À Renaissance, l’air de la présidentielle commence déjà à circuler dans les couloirs. Réuni lundi soir, le bureau exécutif a validé un rapport sur les modalités de désignation du futur candidat pour 2027, alors qu’Emmanuel Macron ne pourra pas se représenter et que le camp macroniste cherche un nouvel équilibre depuis les législatives de 2024. Selon les informations du Figaro, la direction s’oriente vers Gabriel Attal, décrit en interne comme le « candidat naturel », un statut qui vaut presque investiture avant l’heure.

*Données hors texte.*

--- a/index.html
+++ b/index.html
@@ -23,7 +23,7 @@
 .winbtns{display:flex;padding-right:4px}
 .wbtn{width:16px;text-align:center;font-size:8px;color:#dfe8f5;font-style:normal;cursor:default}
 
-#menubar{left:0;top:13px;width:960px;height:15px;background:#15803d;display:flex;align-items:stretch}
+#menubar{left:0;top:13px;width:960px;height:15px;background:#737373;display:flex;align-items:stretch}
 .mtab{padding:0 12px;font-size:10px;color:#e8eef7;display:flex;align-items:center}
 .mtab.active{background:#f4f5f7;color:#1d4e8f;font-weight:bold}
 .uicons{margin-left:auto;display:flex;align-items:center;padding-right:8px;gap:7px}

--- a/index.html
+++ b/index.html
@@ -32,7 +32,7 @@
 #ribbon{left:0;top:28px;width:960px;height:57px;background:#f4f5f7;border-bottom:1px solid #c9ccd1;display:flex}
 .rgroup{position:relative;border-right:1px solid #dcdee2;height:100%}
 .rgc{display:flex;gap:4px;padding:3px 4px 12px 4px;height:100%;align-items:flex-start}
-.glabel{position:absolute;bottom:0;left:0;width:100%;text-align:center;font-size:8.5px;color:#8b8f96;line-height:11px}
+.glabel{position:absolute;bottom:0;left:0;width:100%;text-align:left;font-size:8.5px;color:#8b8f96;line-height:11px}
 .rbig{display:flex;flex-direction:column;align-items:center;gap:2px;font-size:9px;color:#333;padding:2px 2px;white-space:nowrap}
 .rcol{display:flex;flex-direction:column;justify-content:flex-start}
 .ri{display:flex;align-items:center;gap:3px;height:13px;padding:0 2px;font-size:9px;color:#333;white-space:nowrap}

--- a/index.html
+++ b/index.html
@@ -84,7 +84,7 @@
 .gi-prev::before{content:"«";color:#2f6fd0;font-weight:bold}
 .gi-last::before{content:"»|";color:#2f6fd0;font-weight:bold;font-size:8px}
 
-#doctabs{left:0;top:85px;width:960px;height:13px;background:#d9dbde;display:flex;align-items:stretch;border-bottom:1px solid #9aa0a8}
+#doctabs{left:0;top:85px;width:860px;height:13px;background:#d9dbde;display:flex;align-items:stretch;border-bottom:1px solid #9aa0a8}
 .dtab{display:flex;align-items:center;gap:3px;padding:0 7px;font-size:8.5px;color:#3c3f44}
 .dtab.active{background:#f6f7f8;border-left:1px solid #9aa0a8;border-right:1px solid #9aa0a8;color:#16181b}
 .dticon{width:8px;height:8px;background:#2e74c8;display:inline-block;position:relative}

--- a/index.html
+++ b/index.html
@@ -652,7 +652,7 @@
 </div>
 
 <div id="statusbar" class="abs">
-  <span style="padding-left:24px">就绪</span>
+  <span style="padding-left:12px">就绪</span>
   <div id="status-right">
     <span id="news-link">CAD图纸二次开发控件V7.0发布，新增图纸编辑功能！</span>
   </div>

Dans le document, issu de consultations menées par Jean-Marc Borello et Bariza Khiari, le message est clair: pas de primaire compétitive. Le texte évoque un « rejet net » de cette option, jugée trop risquée pour un mouvement encore marqué par les secousses récentes et soucieux de ne pas offrir le spectacle d’une famille qui se déchire. Une primaire interne reste bien inscrite sur le papier, mais dans la réalité des rapports de force, l’ancien Premier ministre, désormais à la tête de l’appareil, apparaît comme le point de ralliement le plus évident.

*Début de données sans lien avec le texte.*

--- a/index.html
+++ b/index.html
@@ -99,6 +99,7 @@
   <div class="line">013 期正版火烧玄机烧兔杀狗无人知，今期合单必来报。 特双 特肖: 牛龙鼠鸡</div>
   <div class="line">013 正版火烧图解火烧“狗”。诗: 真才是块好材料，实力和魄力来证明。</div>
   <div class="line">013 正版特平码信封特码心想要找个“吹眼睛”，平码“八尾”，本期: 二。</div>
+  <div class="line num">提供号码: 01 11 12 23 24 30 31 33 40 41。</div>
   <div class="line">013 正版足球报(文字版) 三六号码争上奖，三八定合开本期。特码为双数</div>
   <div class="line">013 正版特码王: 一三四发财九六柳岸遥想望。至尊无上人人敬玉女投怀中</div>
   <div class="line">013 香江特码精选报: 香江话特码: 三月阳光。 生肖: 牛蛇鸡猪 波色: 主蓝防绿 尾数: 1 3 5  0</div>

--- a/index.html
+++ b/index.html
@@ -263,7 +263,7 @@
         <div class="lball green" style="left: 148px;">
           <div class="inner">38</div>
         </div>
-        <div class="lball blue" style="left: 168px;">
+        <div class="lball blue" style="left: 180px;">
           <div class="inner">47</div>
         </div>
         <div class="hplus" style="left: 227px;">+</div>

Un parti qui veut éviter la bataille des ego

Le bureau exécutif a choisi de renvoyer l’arbitrage au conseil national, ce « parlement du parti » appelé à trancher le 12 mai. Le cadre de procédure a été approuvé à une large majorité, 60 voix sur 63, avec trois abstentions, celles de Yaël Braun-Pivet, Guillaume Gouffier Valente et de la ministre Aurore Bergé, seule membre du gouvernement présente lors de la réunion. Un vote massif, oui, mais pas un blanc-seing enthousiaste, plutôt une validation disciplinée d’un chemin déjà balisé.

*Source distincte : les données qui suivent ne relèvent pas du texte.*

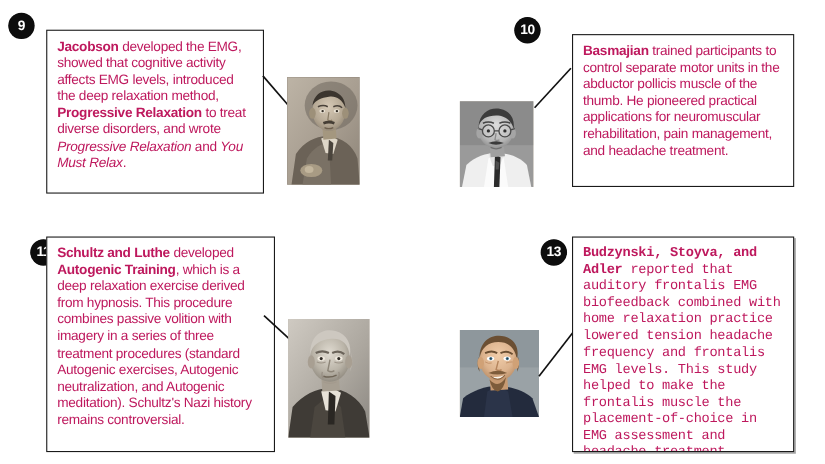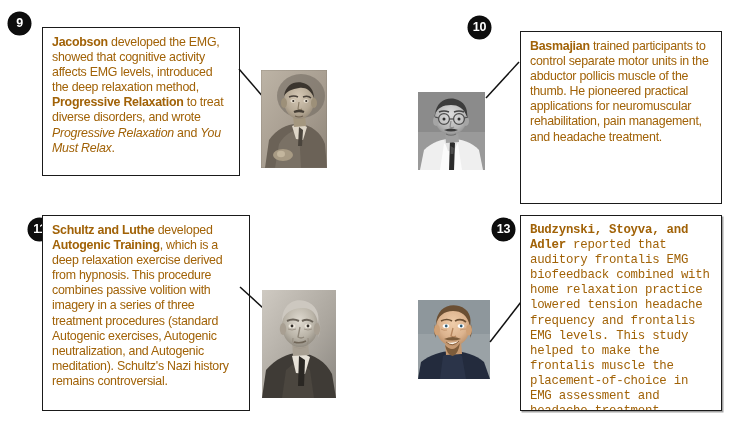--- a/index.html
+++ b/index.html
@@ -53,7 +53,7 @@
     line-height: 15.1px;
     letter-spacing: -0.25px;
     font-family: "Liberation Sans", sans-serif;
-    color: #a16207;
+    color: #be185d;
     overflow: hidden;
   }
   .callout-box .lead { font-weight: bold; }

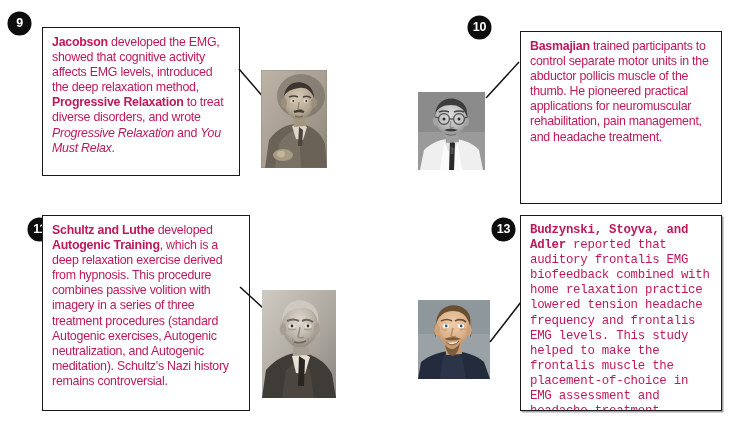--- a/index.html
+++ b/index.html
@@ -221,7 +221,7 @@
 
   <div class="badge" style="left:468px; top:16px;">10</div>
 
-  <div class="callout-box" style="left:520px; top:31px; width:202px; height:173px;">
+  <div class="callout-box" style="left:520px; top:31px; width:202px; height:139px;">
     <p><span class="lead">Basmajian</span><span> trained participants to control separate motor units in the abductor pollicis muscle of the thumb. He pioneered practical applications for neuromuscular rehabilitation, pain management, and headache treatment.</span></p>
   </div>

Reste que le chemin, justement, fait grincer quelques dents. Le conseil national est présidé par Élisabeth Borne, absente lundi soir et donnée critique à l’égard de Gabriel Attal, tandis que certains dénoncent un processus trop verrouillé et s’inquiètent de l’influence du secrétaire général sur la composition de l’instance. D’autres rétorquent qu’un parti est là pour préparer une candidature et organiser la cohérence, pas pour rejouer une compétition permanente. En toile de fond, une question tactique pèse déjà: comment articuler ce choix avec les relations, toujours sensibles, avec le MoDem et Horizons à mesure que 2027 se rapproche.